Está claro que a día de hoy seguimos viviendo de recuerdos, de falsas expectativas, tengo asumido que sólo hemos sido un par de fantasmas que han vagado sin pena ni gloria por los meses. Por esperarlo todo he acabado envuelto en sangre, con los huesos llenos de fisuras, el corazón roto y el alma lejos.
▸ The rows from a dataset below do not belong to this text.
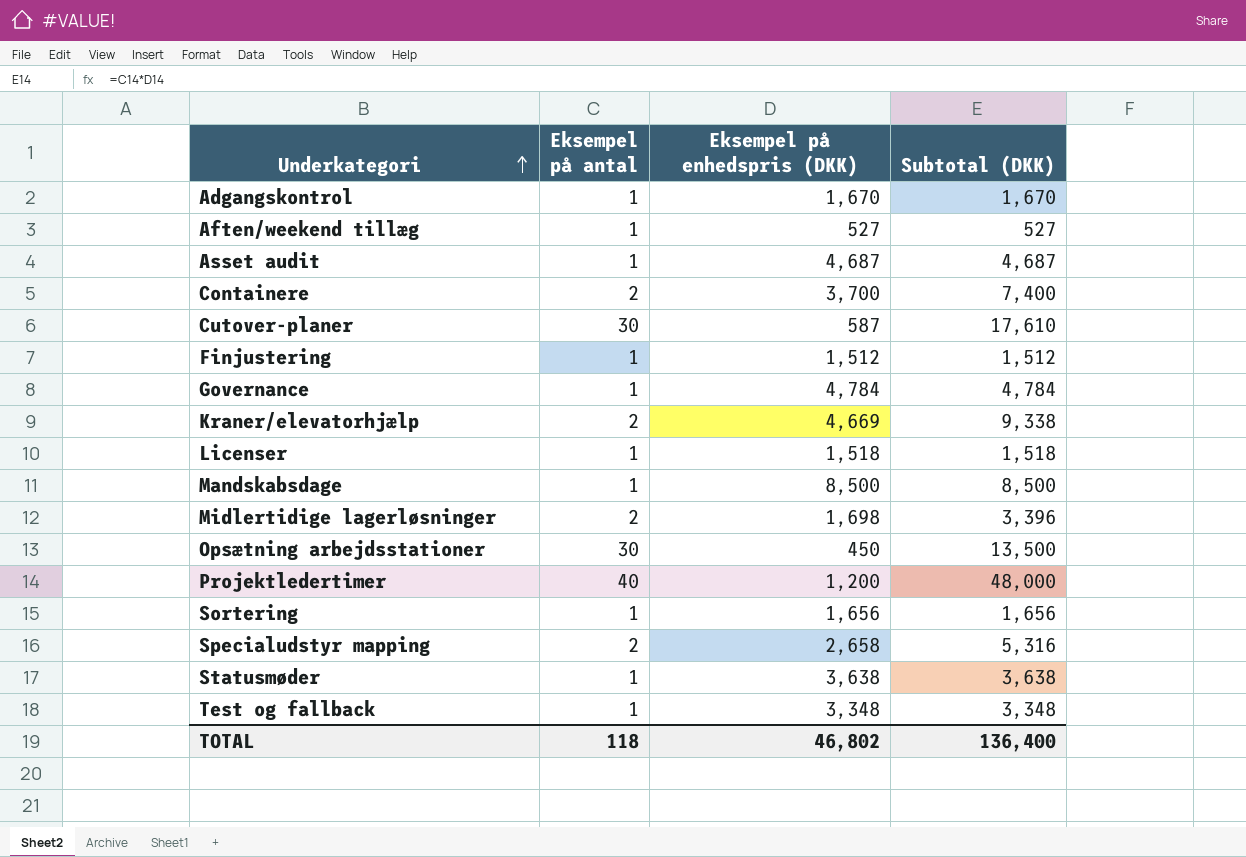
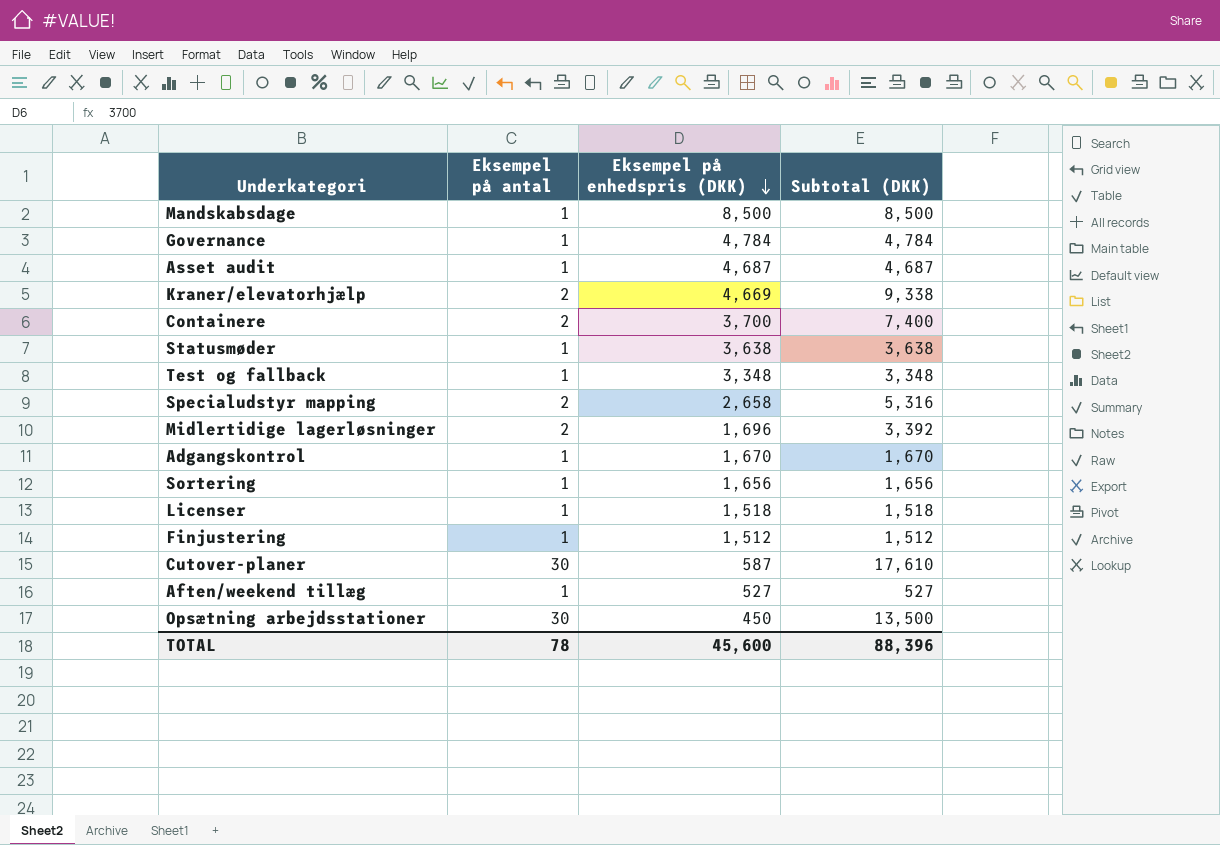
row order: Underkategori ascending -> Eksempel på enhedspris (DKK) descending
row Projektledertimer: 40 | 1,200 | 48,000 -> none
Midlertidige lagerløsninger | Eksempel på enhedspris (DKK): 1,698 -> 1,696
Midlertidige lagerløsninger | Subtotal (DKK): 3,396 -> 3,392
TOTAL | Eksempel på antal: 118 -> 78
TOTAL | Eksempel på enhedspris (DKK): 46,802 -> 45,600
TOTAL | Subtotal (DKK): 136,400 -> 88,396

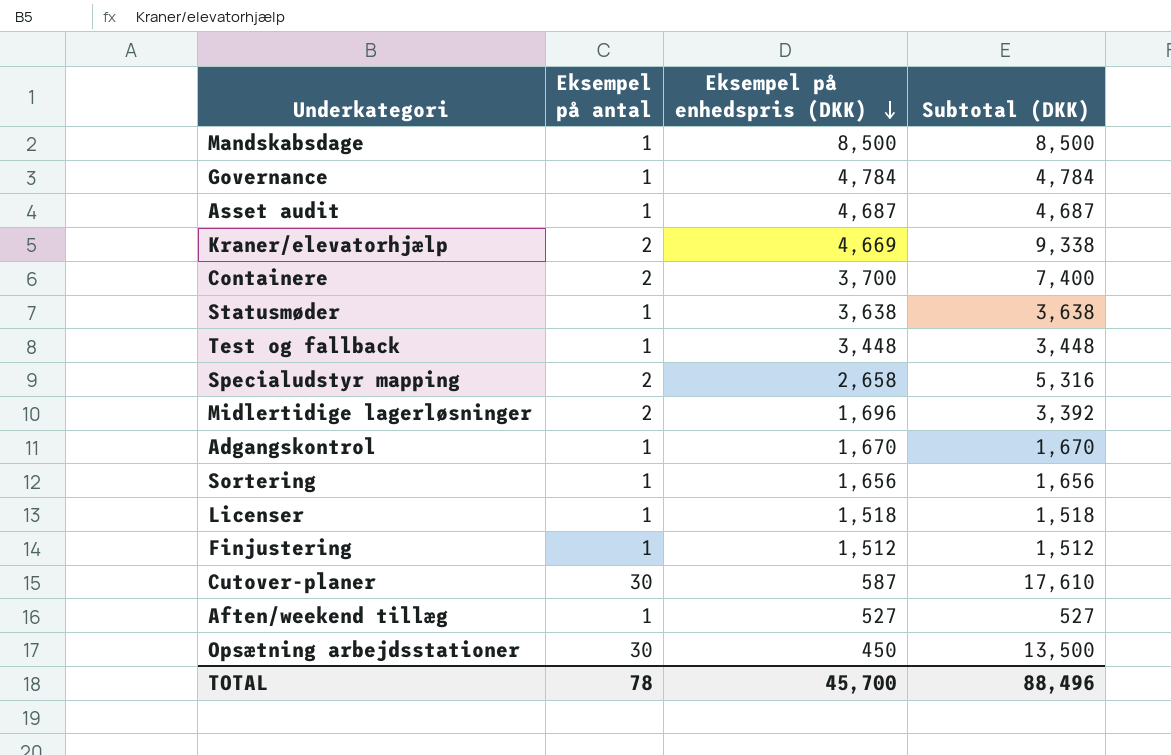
Test og fallback | Eksempel på enhedspris (DKK): 3,348 -> 3,448
Test og fallback | Subtotal (DKK): 3,348 -> 3,448
TOTAL | Eksempel på enhedspris (DKK): 45,600 -> 45,700
TOTAL | Subtotal (DKK): 88,396 -> 88,496

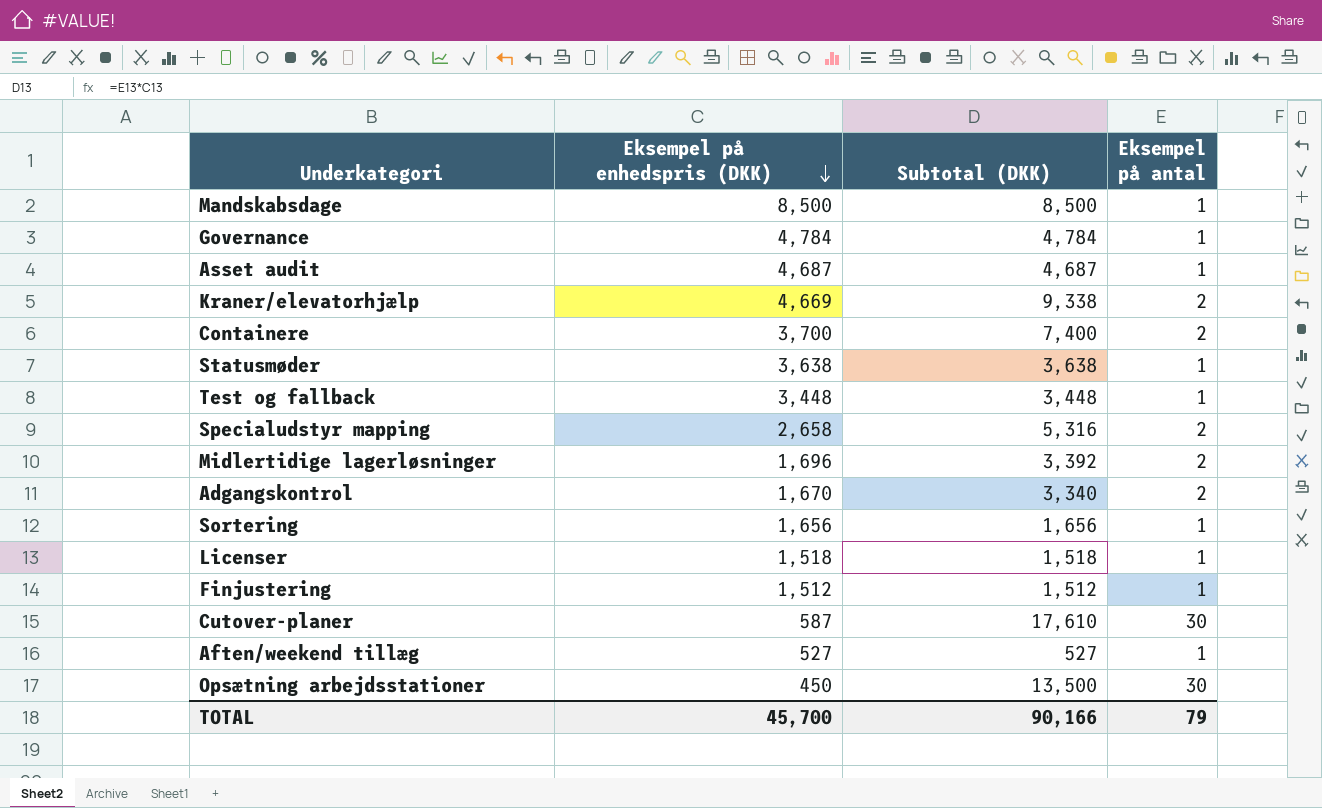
column Eksempel på antal | position: 2 -> 4
Adgangskontrol | Subtotal (DKK): 1,670 -> 3,340
Adgangskontrol | Eksempel på antal: 1 -> 2
TOTAL | Subtotal (DKK): 88,496 -> 90,166
TOTAL | Eksempel på antal: 78 -> 79

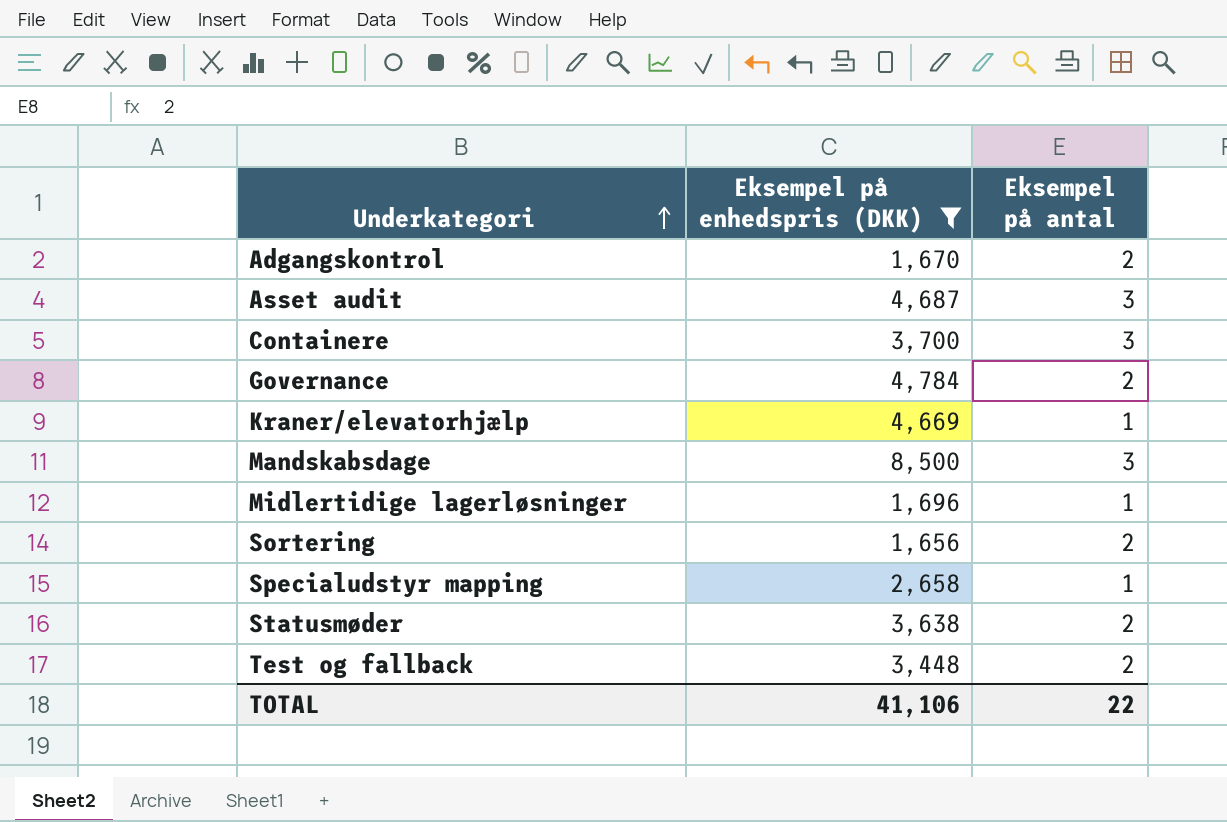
filter: none -> Eksempel på enhedspris (DKK) >= 1,656
row order: Eksempel på enhedspris (DKK) descending -> Underkategori ascending
column Subtotal (DKK) | formula: [Eksempel på enhedspris (DKK)] * [Eksempel på antal] -> none
Asset audit | Eksempel på antal: 1 -> 3
Containere | Eksempel på antal: 2 -> 3
Governance | Eksempel på antal: 1 -> 2
Kraner/elevatorhjælp | Eksempel på antal: 2 -> 1
Mandskabsdage | Eksempel på antal: 1 -> 3
Midlertidige lagerløsninger | Eksempel på antal: 2 -> 1
Sortering | Eksempel på antal: 1 -> 2
Specialudstyr mapping | Eksempel på antal: 2 -> 1
Statusmøder | Eksempel på antal: 1 -> 2
Test og fallback | Eksempel på antal: 1 -> 2
TOTAL | Eksempel på enhedspris (DKK): 45,700 -> 41,106
TOTAL | Eksempel på antal: 79 -> 22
Ni siquiera he sido capaz de anestesiarme por dentro para que todo me diera igual por fuera.

Quería que fueras mi brújula en este mapa lleno de sinsentidos y caminos absurdos y miraste hacia otro lado.

Quería que mis buenos días fueran para ti antes que para el despertador y miraste hacia otro lado.

Supongo que debí sospecharlo cuando gemías y después era yo el que quería abrazarte durante toda la noche.

Supongo que debería sospecharlo cuando sólo soy yo el que te necesita cuando acaba el día.

Hemos sido un par de idiotas jugando a ciegas con la baraja, y no tengo ningún as bajo la manga. He descubierto todas mis cartas, me he quedado sin trucos, y no ha sido suficiente. Ni mis ganas de ti, ni la sinceridad más absoluta, ni el enseñarte cada uno de mis sentimientos con nombre propio, ni querer quitarte el daño a golpe de besos matutinos.

Sólo tenía la intención de borrarte los días de lágrimas, quitar el ruido de fondo, cambiarle las pilas al mando de la tele.

Sólo quería llenar tu presente de respeto y comprensión.

Y a pesar de la lógica, de ver mi fracaso, de ser capaz de analizarlo todo con la mente fría, la auténtica certeza es que la única parte de mí que sigue intacta es ese resquicio de mi mente en el que sé que te quiero.

Tierra, trágame.

Casualidades.

Carreras de fondo y suspiros que van a acompañarnos el resto de nuestras vidas. La montaña rusa del día a día no da tregua, igual que el cambio climático.

Y de pronto llega la filosofía budista a abrirnos los ojos y hacer que nos replanteemos las cosas. Parece que siempre tienen que venir de lejos a decirnos que lo estamos haciendo mal, que se puede actuar de otra forma, y entonces detenemos nuestros pasos, observamos a nuestro alrededor y asentimos.

Tenían razón.

Aún no hemos caído en la cuenta de que nos envuelven las casualidades desde que abrimos los ojos antes de que suene el despertador hasta que somos capaces de conciliar el sueño por puro agotamiento.

Saludamos a desconocidos, sonreímos a quien no solemos hacerlo, nos despedimos sin palabras de quien ayer nos acompañaba a beber cerveza, nos damos el primer beso con alguien que acaba de aparecer en nuestros días. También es casualidad que se nos olvide algo cuando somos los que lo recordamos todo, o que se nos rompa el vaso cuando no llevamos la etiqueta de patosos en la frente. Es casualidad que todo nos vaya bien o nos vaya mal, o quizá no es cuestión de suerte si no del cristal de nuestras gafas, de que nos han dicho que nada va a salirnos bien y hemos asumido el rol de perdedores.

Ya es hora de que nos quitemos el victimismo de encima, la estúpida idea de que todo sale mal y no va a mejorar.  Vamos a dejar de quejarnos para hacer algo, olvidar el papel de sufridores y poner soluciones. Vamos a abandonar la comodidad del sillón para alzar la voz, el puño y los corazones.

Nos gustan las quejas más que la acción.

Igual también es casualidad.

[Lo que no es casualidad, estoy convencido, es de que te cruces en mi camino cada vez que me veo perdido, que hagas de faro entre la niebla, que seas la bandera en lo alto de la cumbre, que suenes a canción de Radiohead en mi silencio, que te vea como la señal de fin de carretera.]